**ACTIVITY**: From the line that contains "font-weight: 400;" to the last line of the entries, write each line out exactly; include both ends and nothing else.

[Before-and-after page screenshots]

== Segment start ==

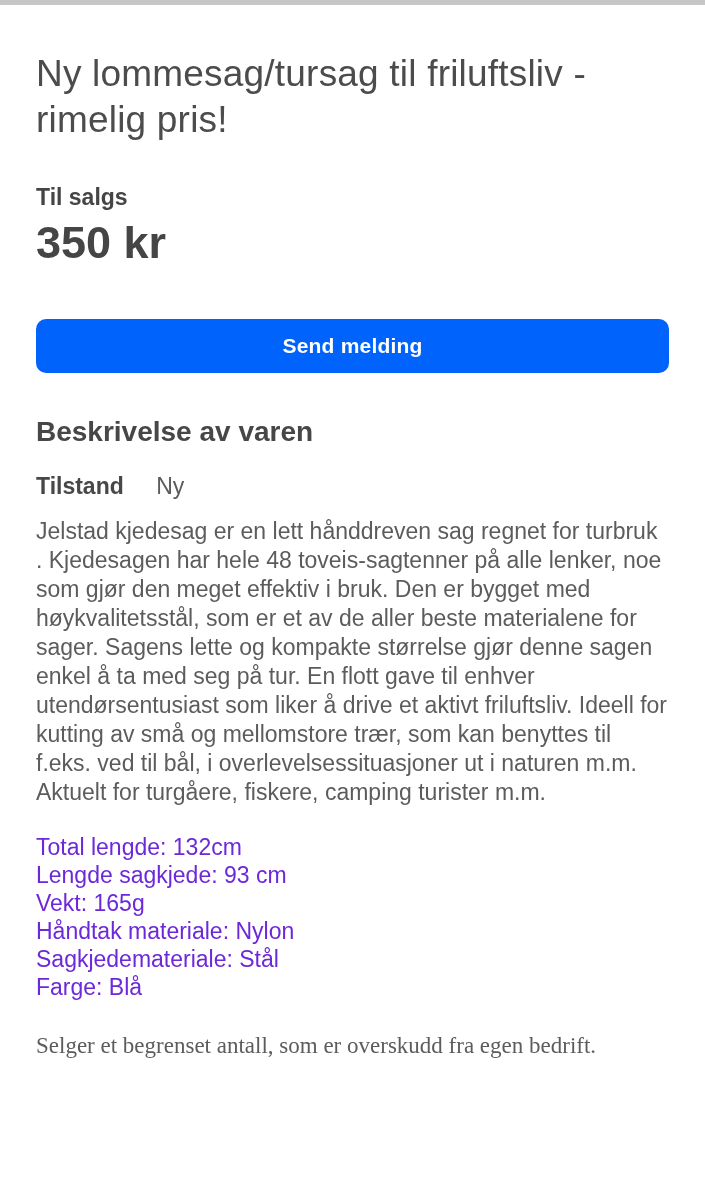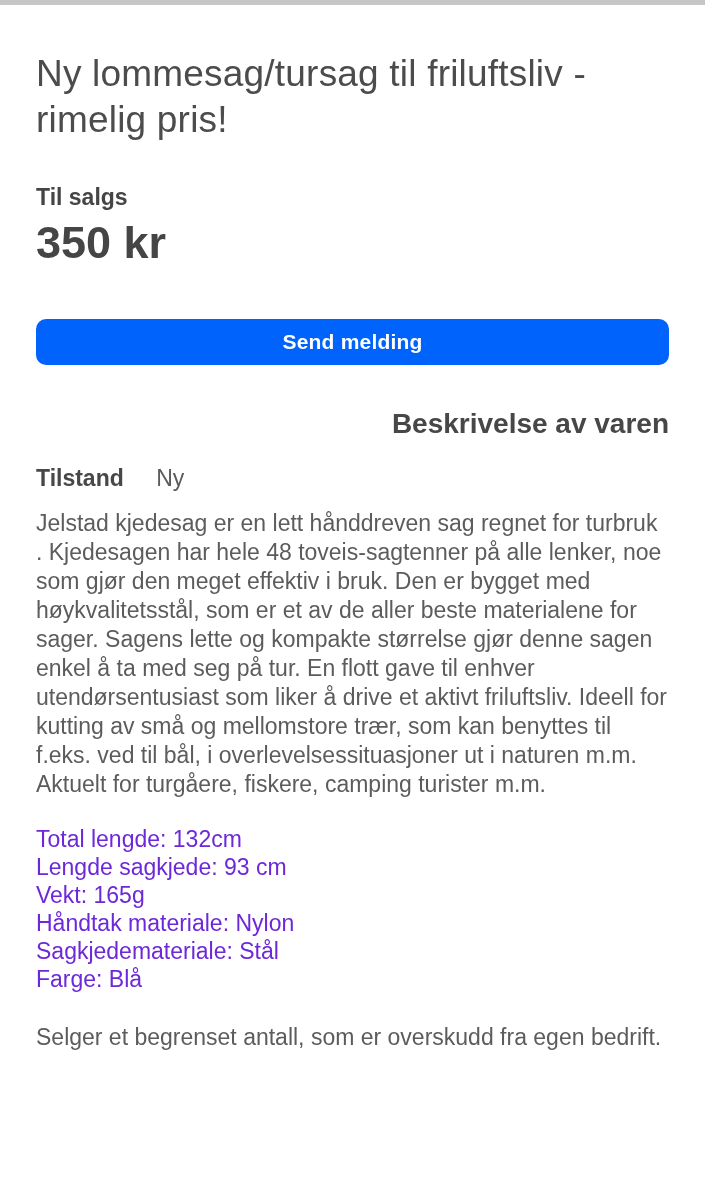--- a/index.html
+++ b/index.html
@@ -47,7 +47,7 @@
     display: block;
     margin-top: 50px;
     width: 100%;
-    height: 46px;
+    height: 54px;
     border: none;
     border-radius: 10px;
     background: #0063fb;

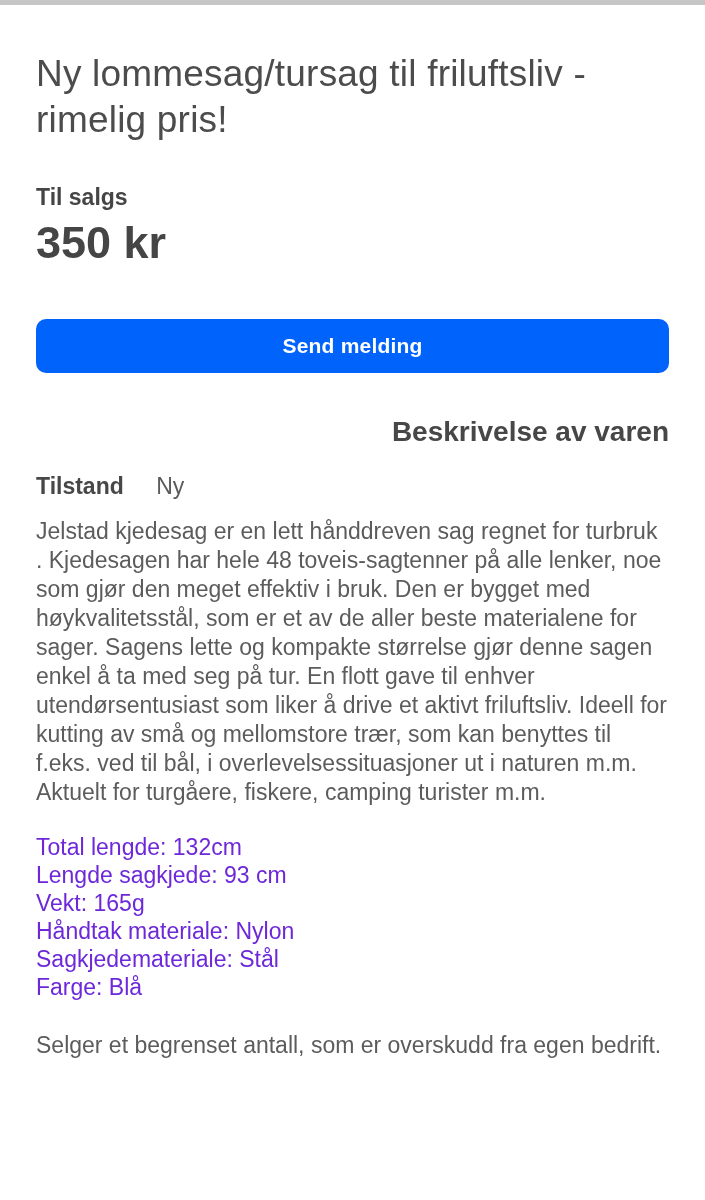--- a/index.html
+++ b/index.html
@@ -64,7 +64,6 @@
     line-height: 34px;
     font-weight: 600;
     color: #474747;
-    text-align: right;
   }
   .condition-row {
     margin-top: 18px;

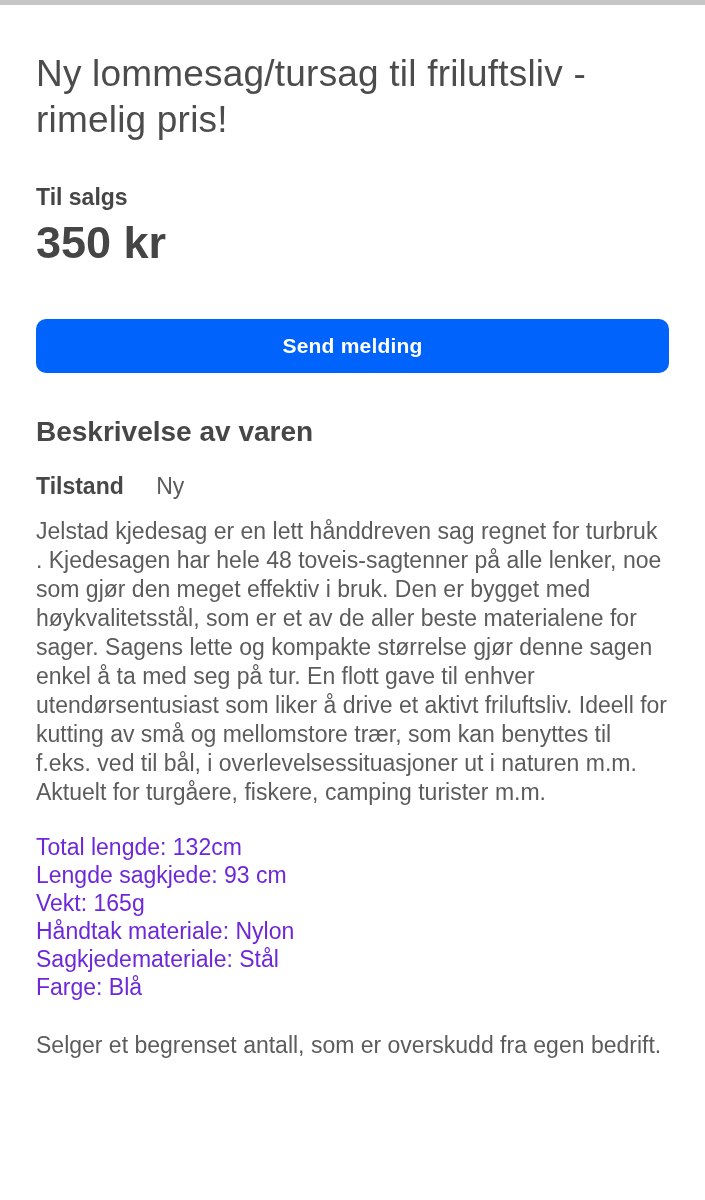--- a/index.html
+++ b/index.html
@@ -102,6 +102,7 @@
     line-height: 29px;
     font-weight: 400;
     color: #5c5c5c;
+    font-family: Liberation Serif, serif;
   }
 </style>
 </head>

== Segment end ==

**EXERCISE SOLUTION**:
     font-weight: 400;
     color: #5c5c5c;
+    font-family: Liberation Serif, serif;
   }
 </style>
 </head>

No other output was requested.